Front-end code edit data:
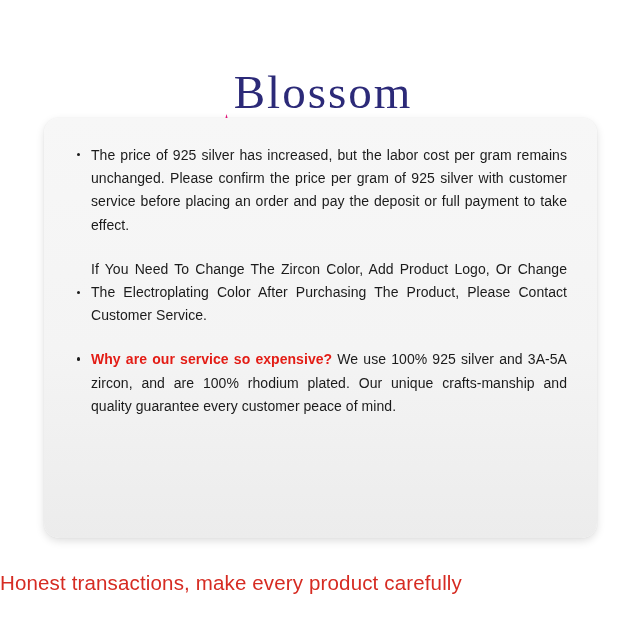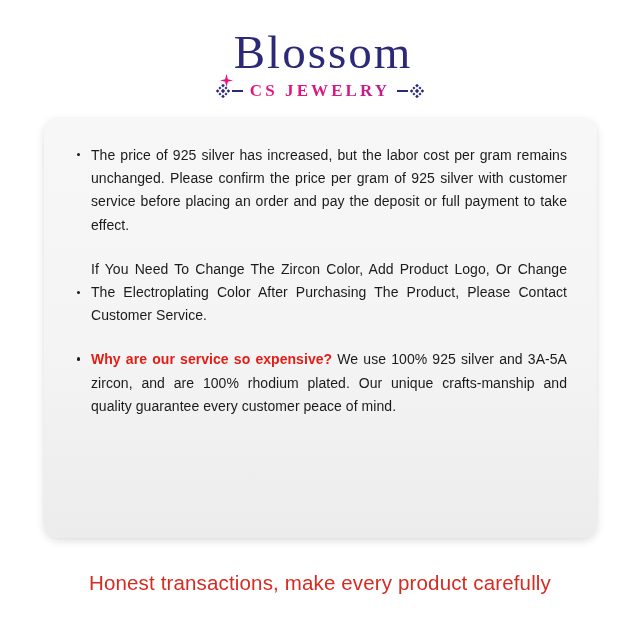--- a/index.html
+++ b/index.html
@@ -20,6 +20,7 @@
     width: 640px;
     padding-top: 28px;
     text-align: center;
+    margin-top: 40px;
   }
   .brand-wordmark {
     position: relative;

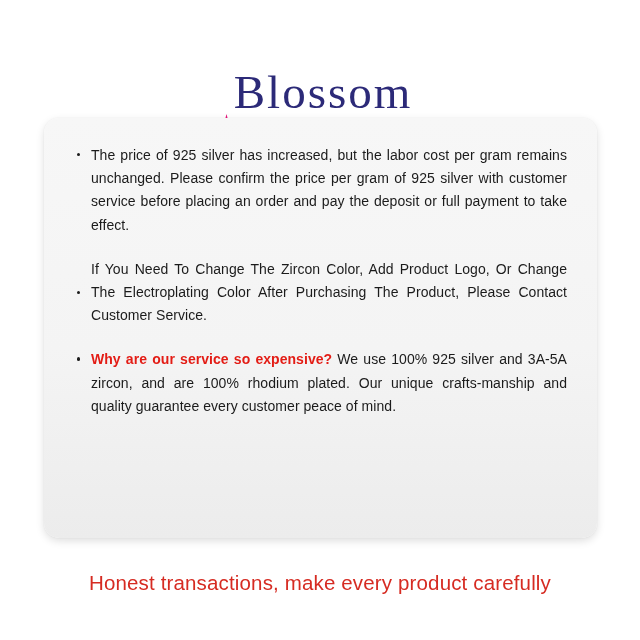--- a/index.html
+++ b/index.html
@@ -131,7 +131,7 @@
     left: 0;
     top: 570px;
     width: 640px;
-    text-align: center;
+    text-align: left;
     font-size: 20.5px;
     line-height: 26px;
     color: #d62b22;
---
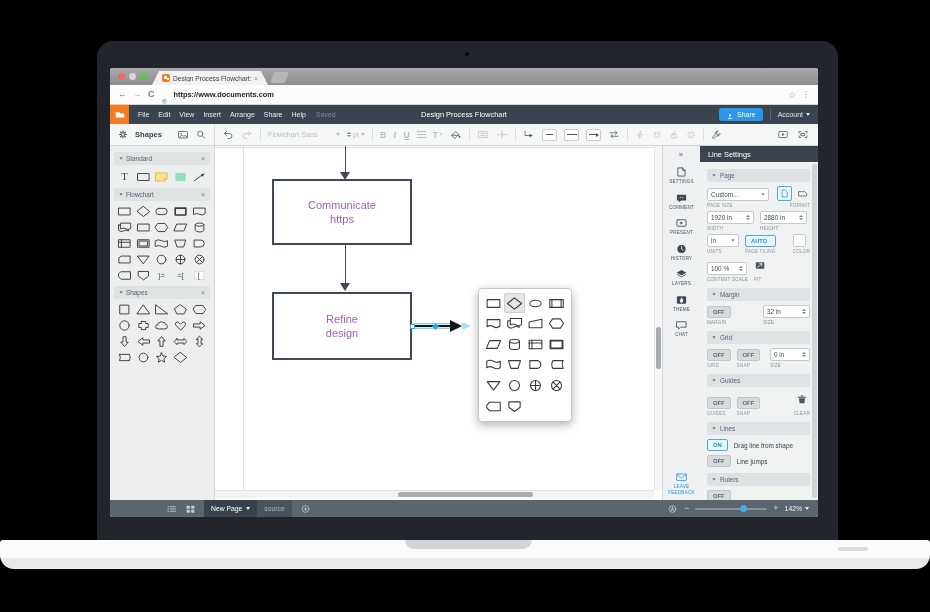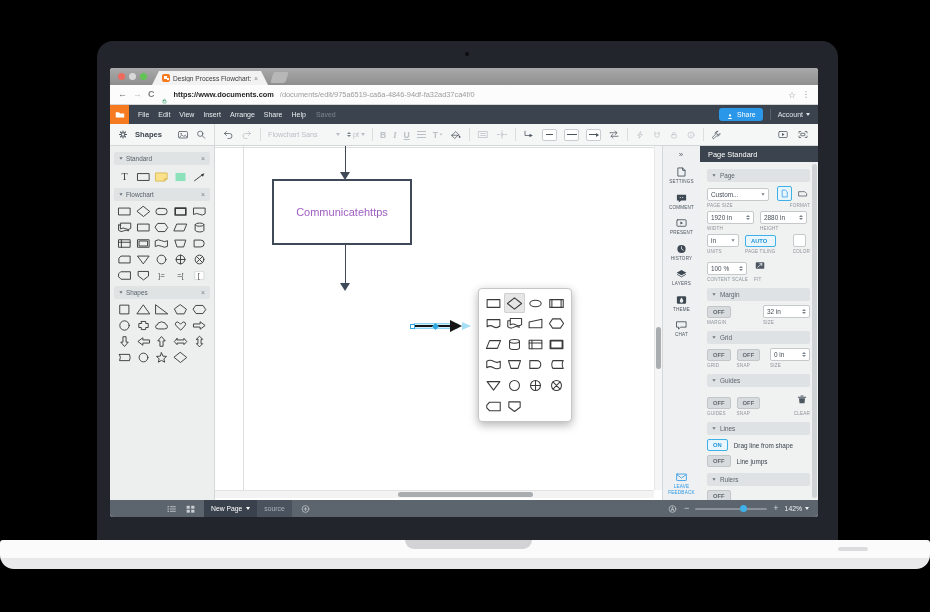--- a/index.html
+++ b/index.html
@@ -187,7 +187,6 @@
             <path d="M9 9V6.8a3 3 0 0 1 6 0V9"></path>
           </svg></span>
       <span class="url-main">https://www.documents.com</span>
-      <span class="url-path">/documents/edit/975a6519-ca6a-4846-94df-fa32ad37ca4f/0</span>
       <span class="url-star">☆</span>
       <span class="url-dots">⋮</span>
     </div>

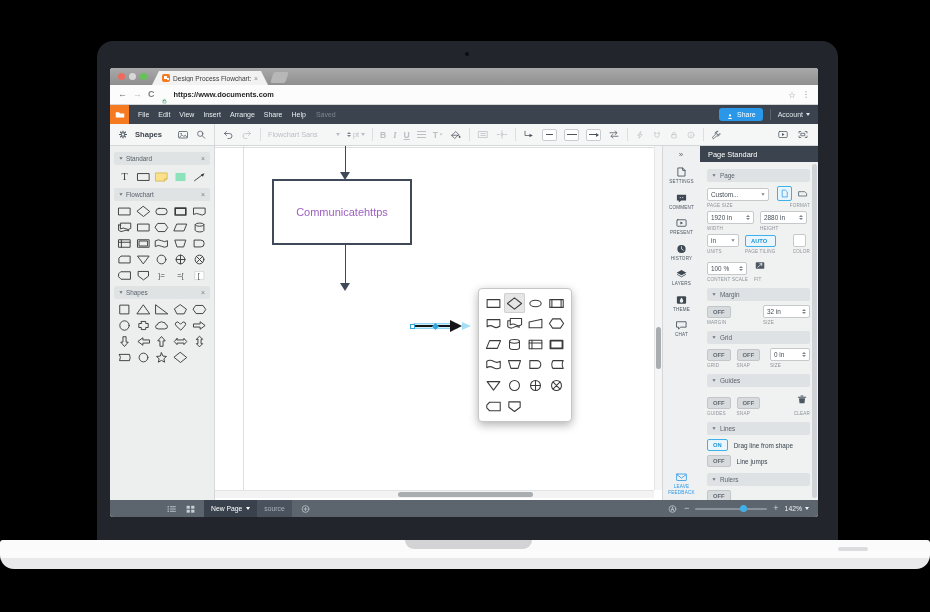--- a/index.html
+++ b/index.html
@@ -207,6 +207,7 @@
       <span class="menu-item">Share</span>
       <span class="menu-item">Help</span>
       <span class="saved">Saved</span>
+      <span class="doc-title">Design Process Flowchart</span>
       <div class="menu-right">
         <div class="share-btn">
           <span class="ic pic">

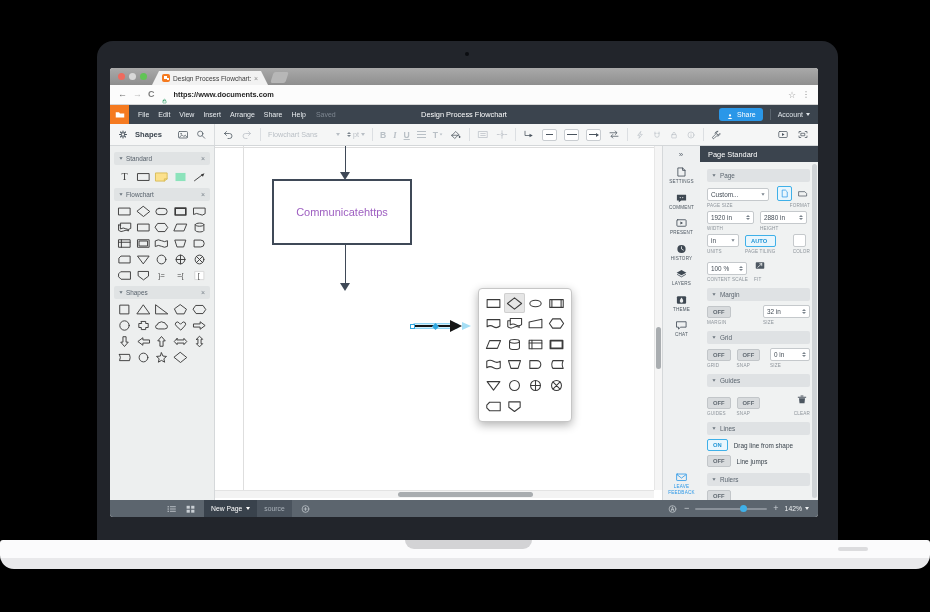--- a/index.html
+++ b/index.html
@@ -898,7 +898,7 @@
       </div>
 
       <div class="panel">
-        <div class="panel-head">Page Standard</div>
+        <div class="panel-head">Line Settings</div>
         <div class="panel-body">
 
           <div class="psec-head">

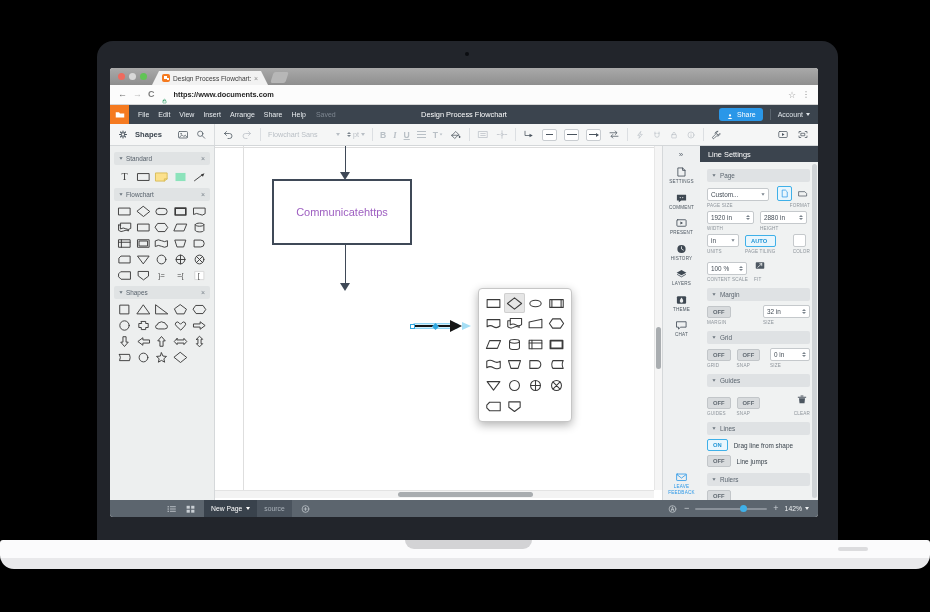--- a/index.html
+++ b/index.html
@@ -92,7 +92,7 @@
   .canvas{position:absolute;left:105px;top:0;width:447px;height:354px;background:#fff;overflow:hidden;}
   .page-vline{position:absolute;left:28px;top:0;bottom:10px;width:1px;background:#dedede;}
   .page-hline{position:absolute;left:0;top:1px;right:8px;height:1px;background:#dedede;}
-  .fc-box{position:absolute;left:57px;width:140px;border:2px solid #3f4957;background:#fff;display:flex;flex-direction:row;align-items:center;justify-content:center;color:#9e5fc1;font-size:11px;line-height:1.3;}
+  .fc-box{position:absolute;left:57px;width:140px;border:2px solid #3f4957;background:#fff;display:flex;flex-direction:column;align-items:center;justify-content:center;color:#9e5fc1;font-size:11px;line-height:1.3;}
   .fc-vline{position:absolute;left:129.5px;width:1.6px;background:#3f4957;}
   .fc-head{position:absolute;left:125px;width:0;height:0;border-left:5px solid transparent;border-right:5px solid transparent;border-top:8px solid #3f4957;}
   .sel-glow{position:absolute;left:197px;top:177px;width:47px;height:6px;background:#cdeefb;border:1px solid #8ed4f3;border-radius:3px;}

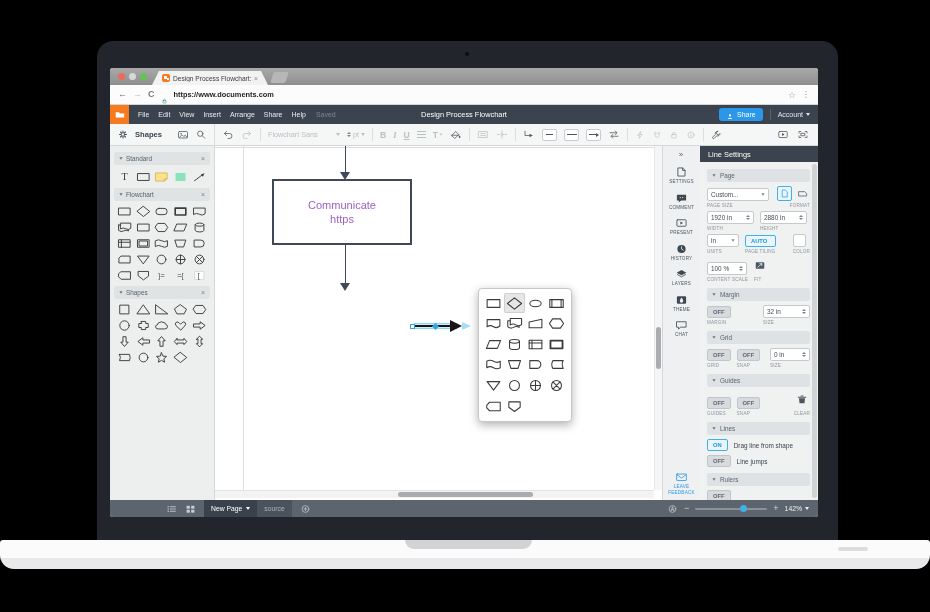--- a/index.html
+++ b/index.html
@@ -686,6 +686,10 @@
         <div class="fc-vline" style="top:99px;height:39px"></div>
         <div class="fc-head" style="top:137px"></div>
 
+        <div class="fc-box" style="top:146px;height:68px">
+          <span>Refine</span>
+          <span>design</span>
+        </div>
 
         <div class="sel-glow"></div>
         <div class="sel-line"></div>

YOUR INSTRUCTIONS: Go through the records line by line, and copy each line that holds the string "content".

OUTPUT FOR THIS EXERCISE:
-  .fc-box{position:absolute;left:57px;width:140px;border:2px solid #3f4957;background:#fff;display:flex;flex-direction:row;align-items:center;justify-content:center;color:#9e5fc1;font-size:11px;line-height:1.3;}
+  .fc-box{position:absolute;left:57px;width:140px;border:2px solid #3f4957;background:#fff;display:flex;flex-direction:column;align-items:center;justify-content:center;color:#9e5fc1;font-size:11px;line-height:1.3;}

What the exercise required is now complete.